Without these enhancements [on premium tax credits], families will face higher premium costs at the same time that Medicaid access is shrinking. As a result, Florida can expect an increase of 1.4 million to 1.9 million more uninsured residents by 2034.

Amid rising uninsurance rates, H.R. 1 will exacerbate the situation by allowing the enhanced subsidies for people receiving insurance coverage through Affordable Care Act (ACA) plans (Enhanced Premium Tax Credits, or EPTCs) to expire at the end of 2025, creating more administrative hurdles for enrollment, and cutting nearly $1 trillion from health care spending over the next decade. The Center on Budget and Policy Priorities (CBPP) notes that enhancements to the premium tax credits helped mitigate the effects of the Medicaid unwinding, as those disenrolled transitioned to the ACA marketplace — in Florida, EPTCs have helped over 4.7 million people afford coverage since 2021. Without these enhancements, families will face higher premium costs at the same time that Medicaid access is shrinking. As a result, Florida can expect an increase of 1.4 million to 1.9 million more uninsured residents by 2034.

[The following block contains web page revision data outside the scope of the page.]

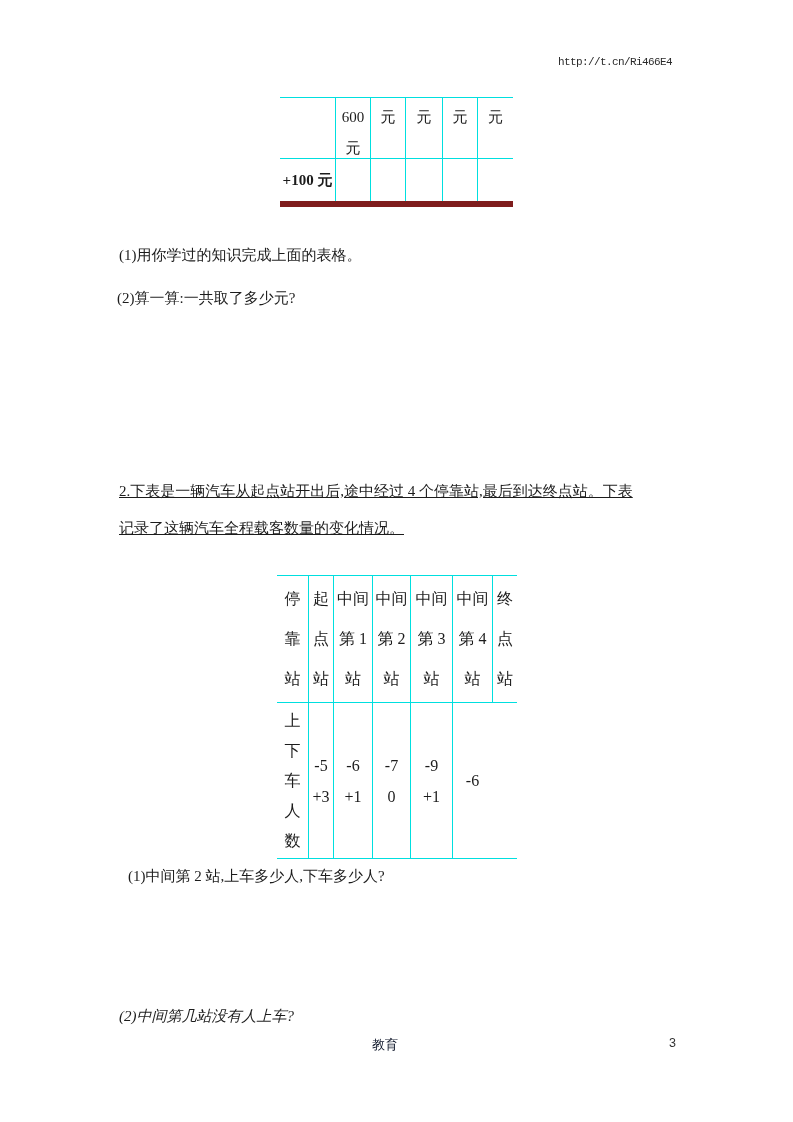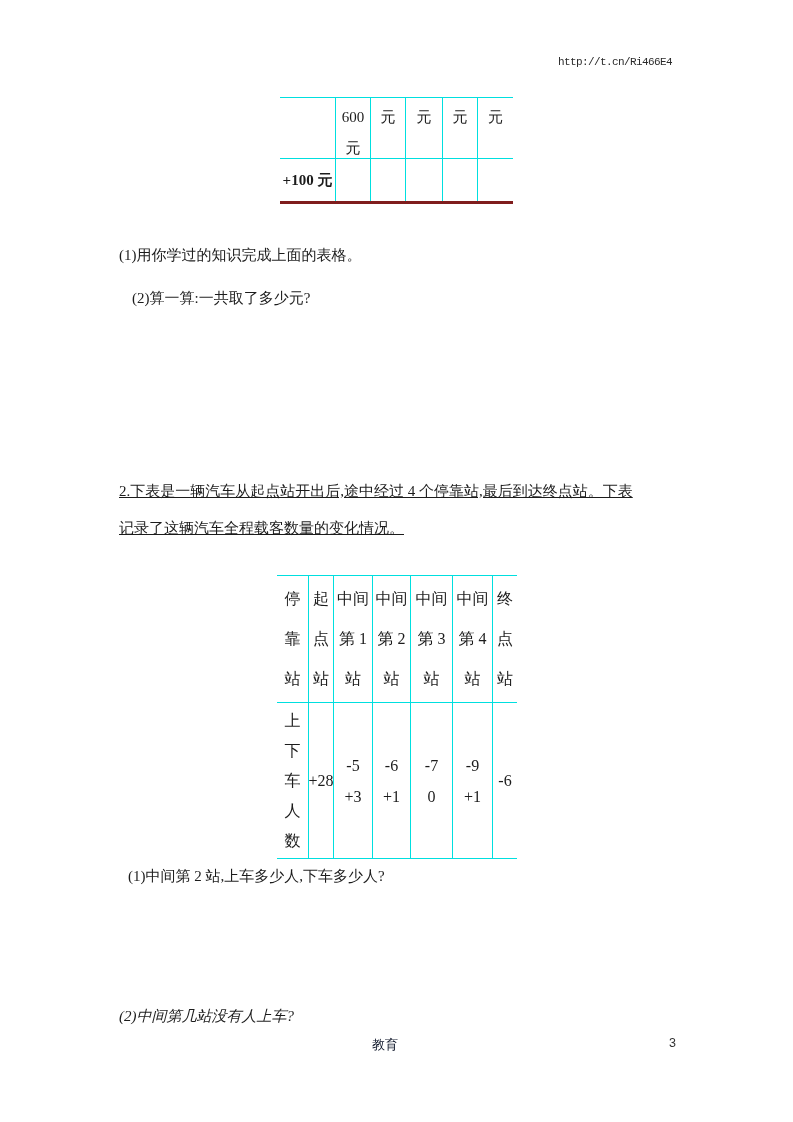"600" .t1 { border-bottom: 3px solid #7f1d1d -> 6px solid #7f1d1d }
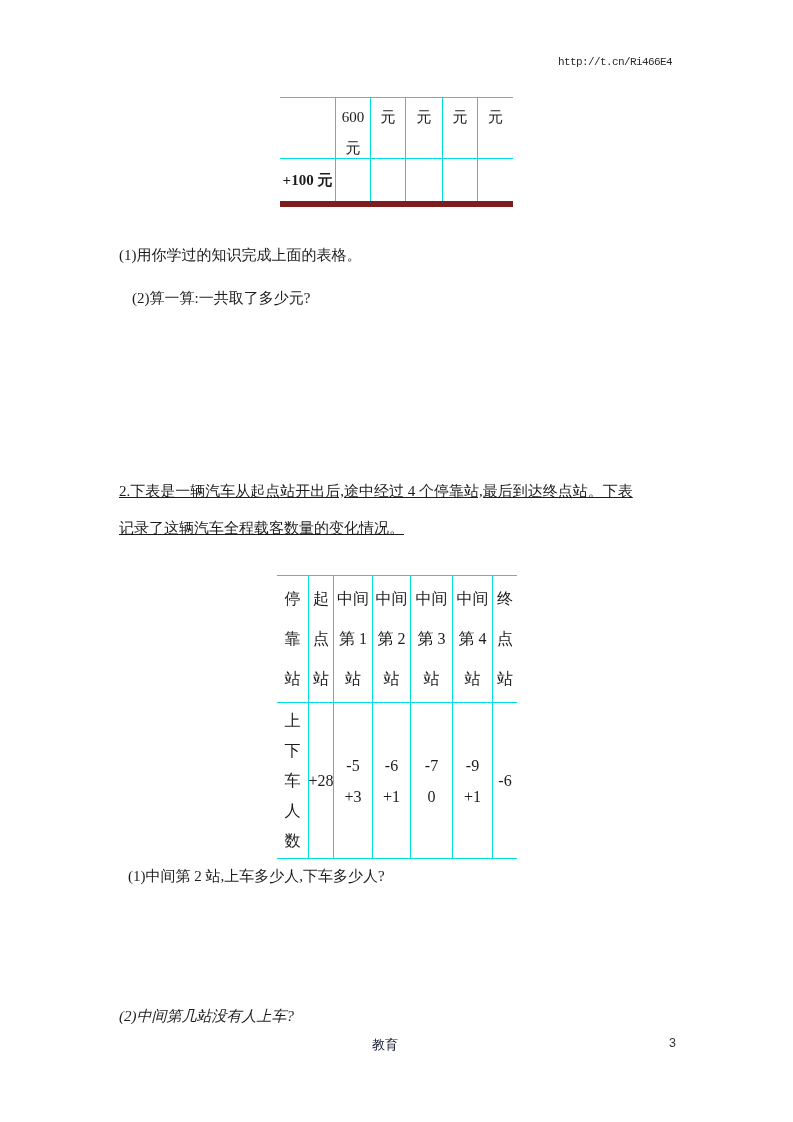"(2)算一算:一共取了多少元?" .q1b { left: 132px -> 117px }
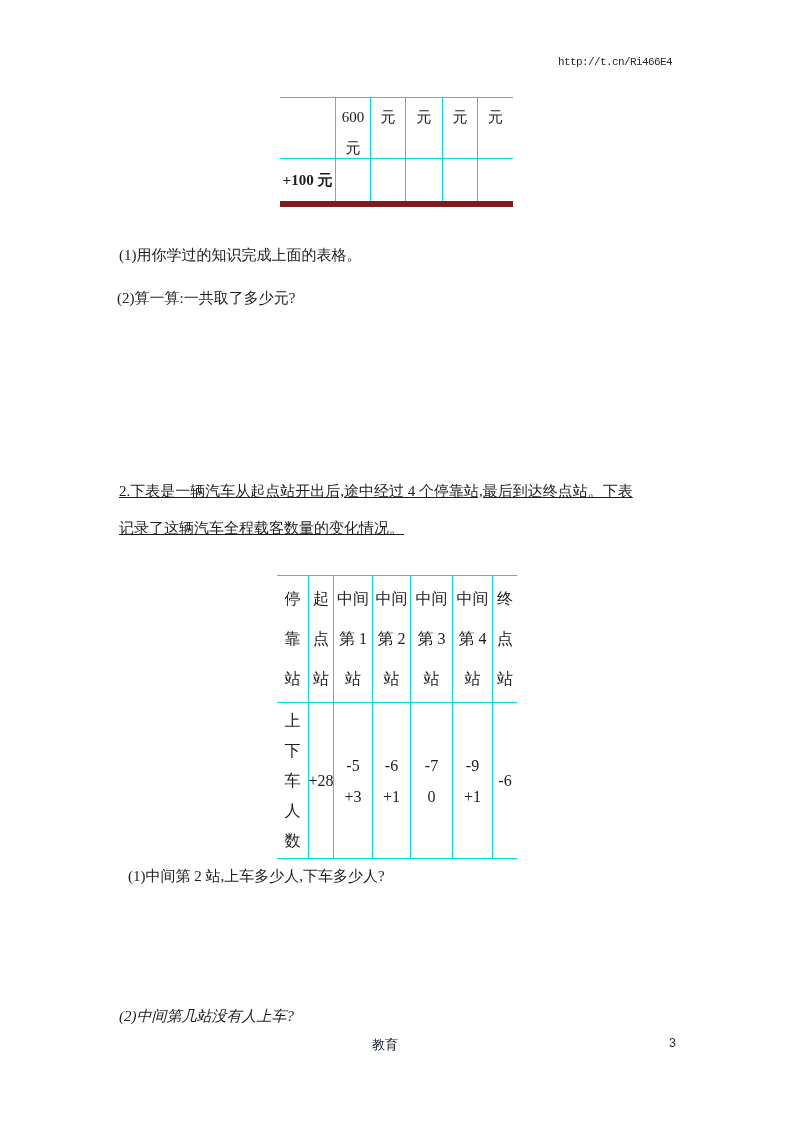"+28" div.cell { html: <div>+28</div> -> none }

USDA to End Longstanding Survey on Food Security 

The Census Bureau’s data provides a baseline for understanding the realities Floridians face. These reports show that while taxes and transfers play a measurable role in reducing inequality and limiting hardship, gains remain uneven — particularly for children. The passage of H.R. 1 threatens to widen these gaps by locking in benefits for the wealthiest households while cutting the very programs that help stabilize income and expand health coverage. With looming state budget shortfalls and millions at risk of losing food assistance, health coverage, and tax credits, policymakers need clear, reliable data to anticipate challenges and craft solutions.

Unfortunately, the future of reliable data publications is not always certain. For example, the U.S. Department to Agriculture (USDA) announced on September 20, 2025, that it will stop conducting its annual household Food Security survey. The survey, sponsored by USDA’s Economic Research Service (ERS), provided the foundation for USDA’s yearly report on whether households have consistent and dependable access to food. This report has been the benchmark for assessing food security in the United States for the last three decades. Discontinuing the hunger survey comes at the worst possible time for the state. Without the report, the public loses access to a valuable gauge of how policies (like H.R. 1) are impacting Floridians. At the same time, state and federal policymakers are left without the data and analysis necessary to inform their decisions about SNAP and other programs that keep families healthy and help them put food on the table.